Clinicians and scientists at UCL have been central to the design and management of single centre and multi-centre lymphoma trials within the UK and internationally. The trials have enabled a balanced approach to the non-Hodgkin lymphomas (NHL), supporting more conservative strategies in certain well-defined situations but also providing evidence for the value of very intensive therapy in appropriate patients. These trials have contributed to patient survival, quality of life and appropriate resource utilisation.
Research led by University of Oxford scientists has resulted in widespread use of the humanised therapeutic antibody, Campath (alemtuzumab), in patients with chronic lymphocytic leukaemia (CLL). Licensed by both the European and American regulatory authorities in 2004 for the treatment of CLL, Campath is used as first-line treatment for patients with aggressive forms of the disease and following relapse. It can induce long-term clinical remission even in cases resistant to other drugs. Campath has now been used in approximately 15,000 patients, and has generated revenues of approximately £750 million from the licensed treatment of CLL.
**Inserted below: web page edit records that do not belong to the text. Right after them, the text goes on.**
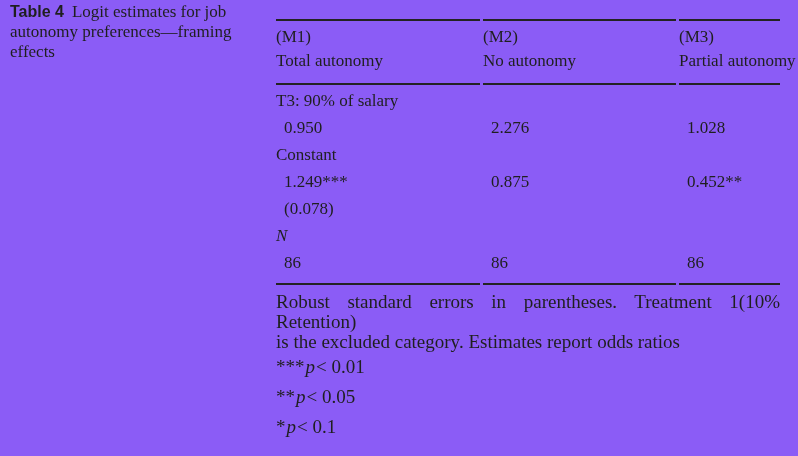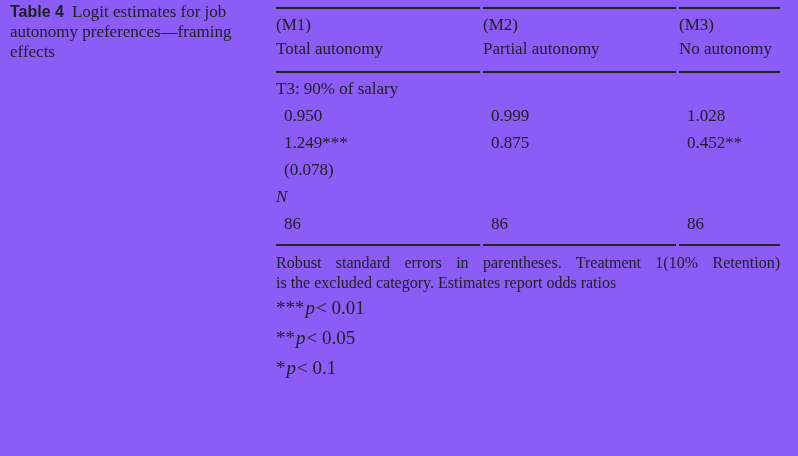--- a/index.html
+++ b/index.html
@@ -38,7 +38,7 @@
   .table-area {
     position: absolute;
     left: 276px;
-    top: 0;
+    top: 12px;
     width: 504px;
     font-size: 17px;
   }

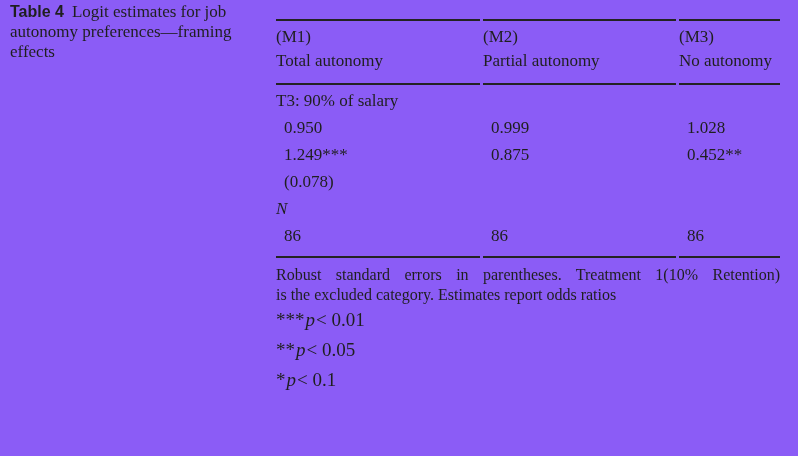--- a/index.html
+++ b/index.html
@@ -116,8 +116,8 @@
     </div>
     <div class="grid hdr-row">
       <div class="hdr-cell">Total autonomy</div>
+      <div class="hdr-cell">No autonomy</div>
       <div class="hdr-cell">Partial autonomy</div>
-      <div class="hdr-cell">No autonomy</div>
     </div>
 
     <div class="grid rule rule-mid">

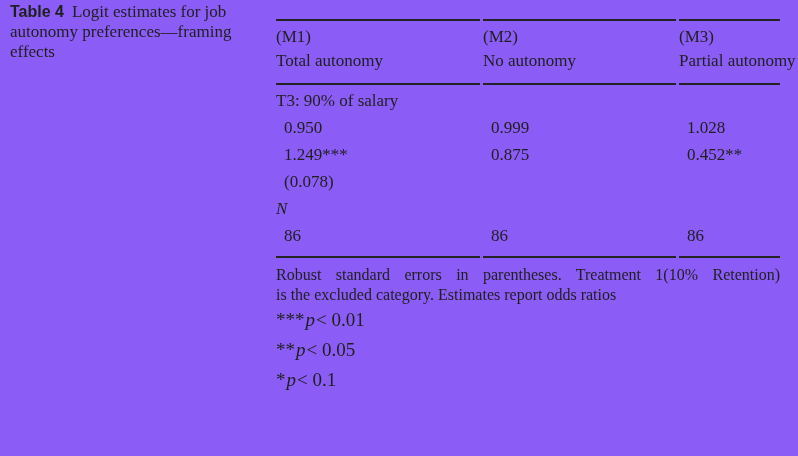--- a/index.html
+++ b/index.html
@@ -132,7 +132,7 @@
 
     <div class="grid body-row">
       <div class="value-cell">0.950</div>
-      <div class="value-cell">0.999</div>
+      <div class="value-cell">2.276</div>
       <div class="value-cell">1.028</div>
     </div>
 

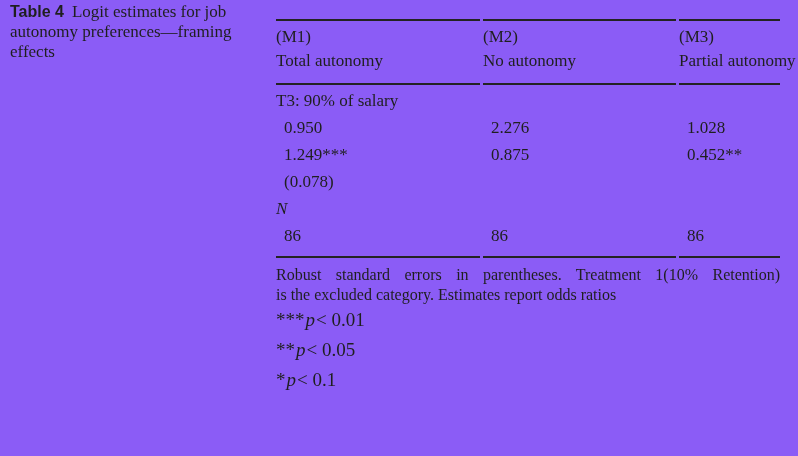--- a/index.html
+++ b/index.html
@@ -137,6 +137,9 @@
     </div>
 
 
+    <div class="grid body-row">
+      <div class="label-cell">Constant</div>
+    </div>
 
     <div class="grid body-row">
       <div class="value-cell">1.249***</div>

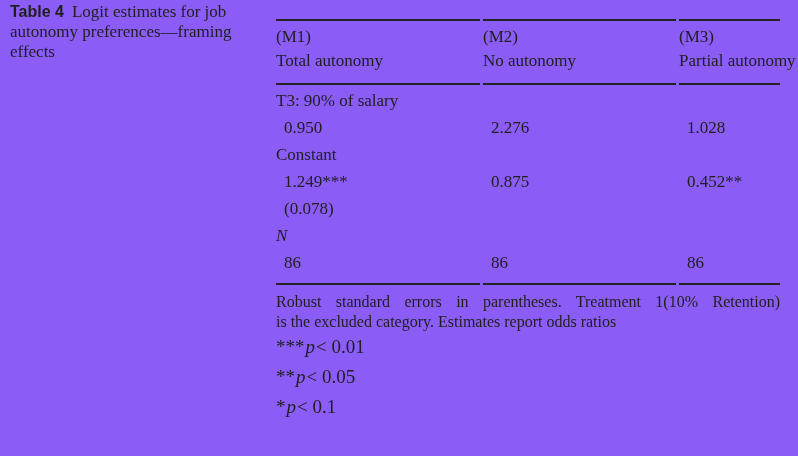--- a/index.html
+++ b/index.html
@@ -71,7 +71,7 @@
   
   .notes {
     margin-top: 7px;
-    font-size: 16px;
+    font-size: 19px;
     line-height: 20px;
   }
   .note-line1 {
Research conducted at UCL/UCLH over the last 20 years has enabled the identification of adults with acute leukaemia who are most likely to benefit from the use of stem cell transplantation, i.e. those with acute leukaemia in first remission. The treatment is highly intensive, potentially toxic and expensive high-dose chemotherapy followed by haemopoietic stem cell transplantation, and is inappropriate for some patients. The work has made a major contribution to the development of guidelines worldwide for the treatment of this disease. Improved patient selection for transplantation results in improved survival, less toxicity with improved overall quality of life, and a more appropriate use of NHS resources.